[[ Data provided open ]]
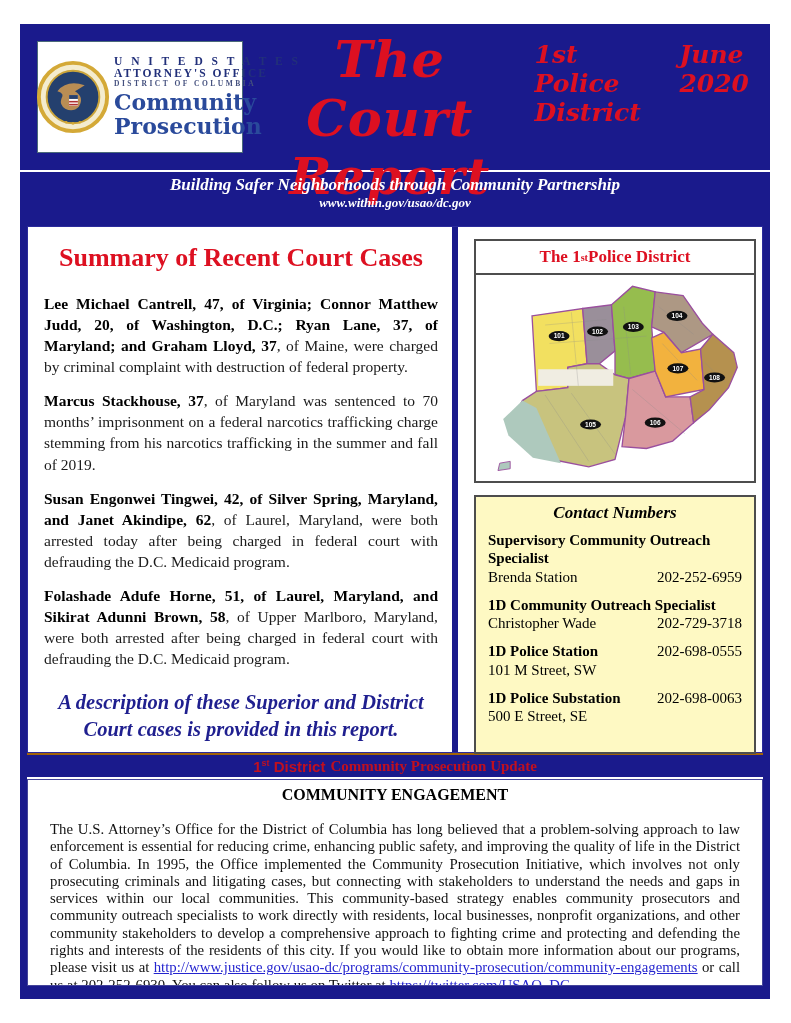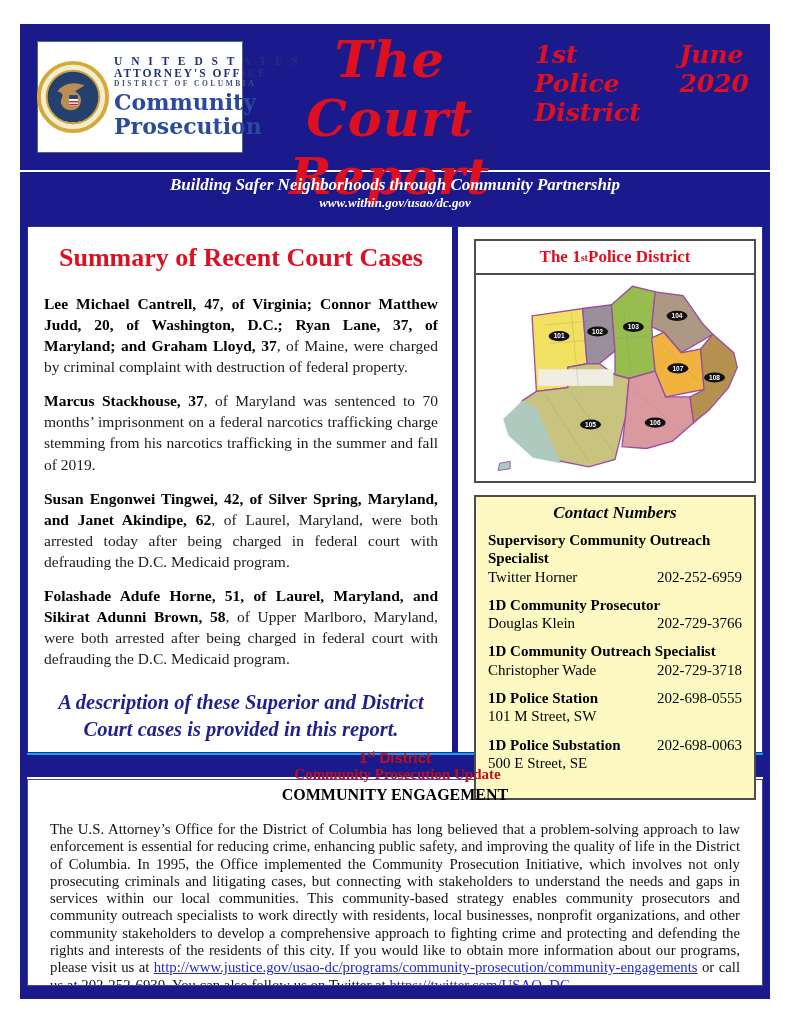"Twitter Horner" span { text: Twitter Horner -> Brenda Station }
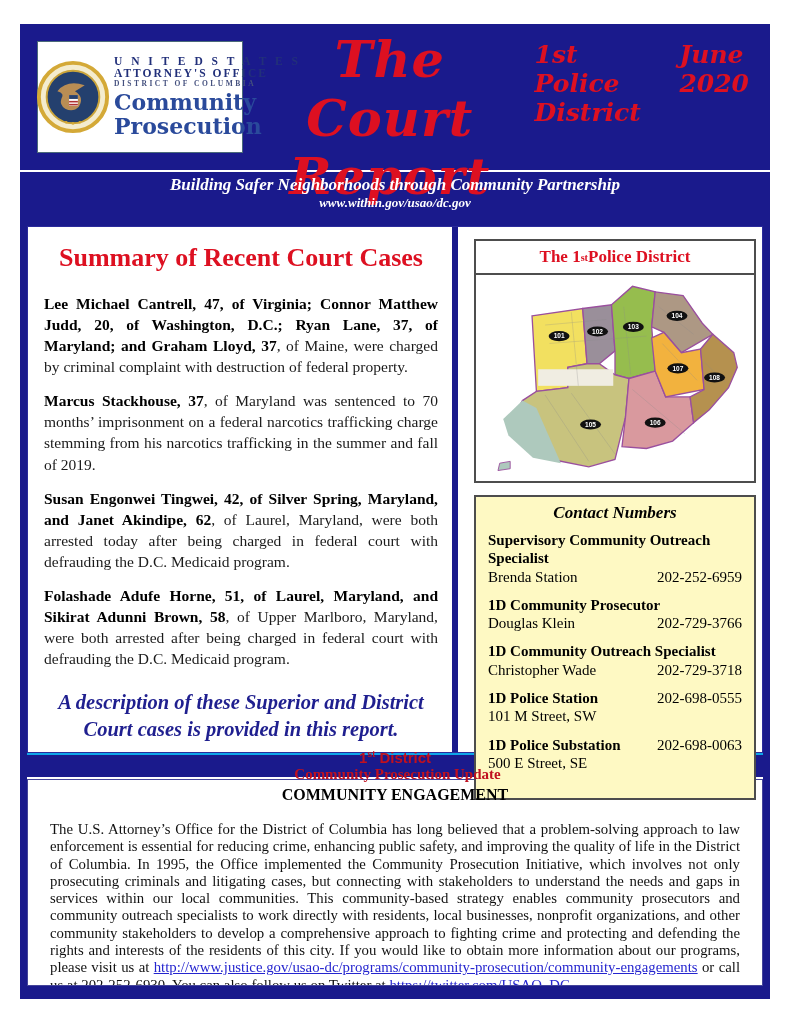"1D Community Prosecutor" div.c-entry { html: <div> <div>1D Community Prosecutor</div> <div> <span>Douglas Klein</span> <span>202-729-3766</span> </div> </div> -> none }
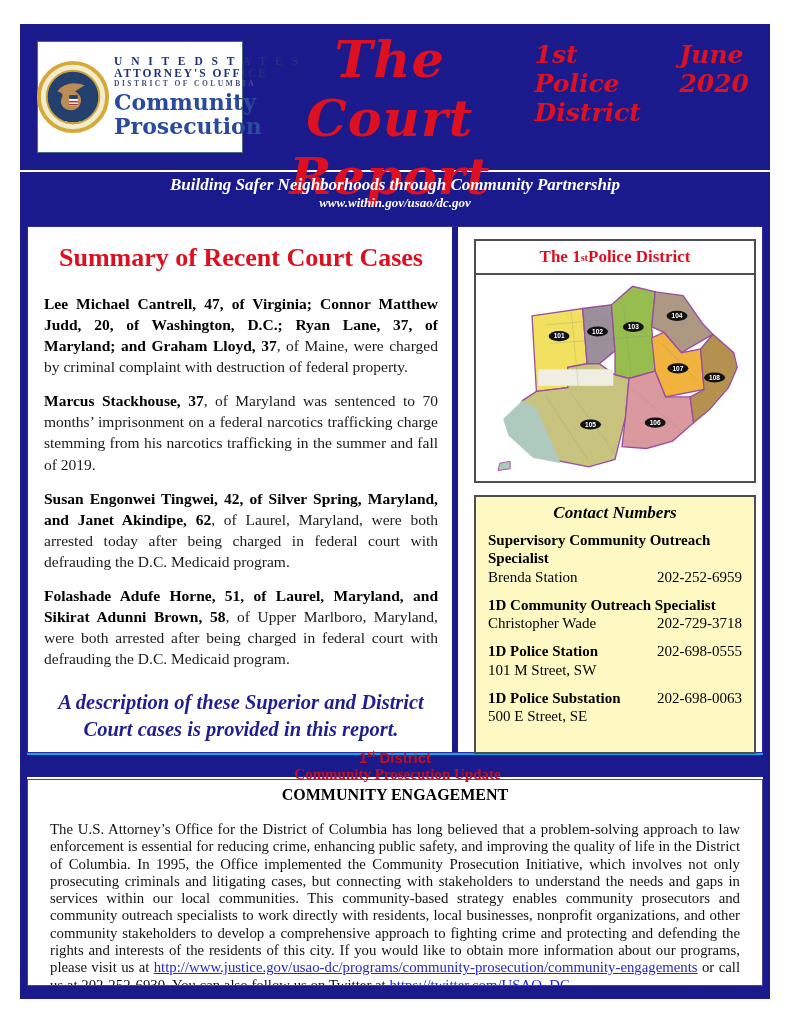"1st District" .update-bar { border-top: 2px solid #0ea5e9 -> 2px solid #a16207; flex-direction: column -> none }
[[ Data provided closed ]]
[[ Data provided open ]]
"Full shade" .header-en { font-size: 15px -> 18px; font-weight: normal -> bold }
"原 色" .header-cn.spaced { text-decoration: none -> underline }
[[ Data provided closed ]]
§ **Task goal**
In the records above, everything from the line with "html: <div> <div>1D" down to the line with "border-top: 2px solid" is to be set down exactly, both ends included, with no pictures and no other lines.

§ **Answer space**
"1D Community Prosecutor" div.c-entry { html: <div> <div>1D Community Prosecutor</div> <div> <span>Douglas Klein</span> <span>202-729-3766</span> </div> </div> -> none }
"1st District" .update-bar { border-top: 2px solid #0ea5e9 -> 2px solid #a16207; flex-direction: column -> none }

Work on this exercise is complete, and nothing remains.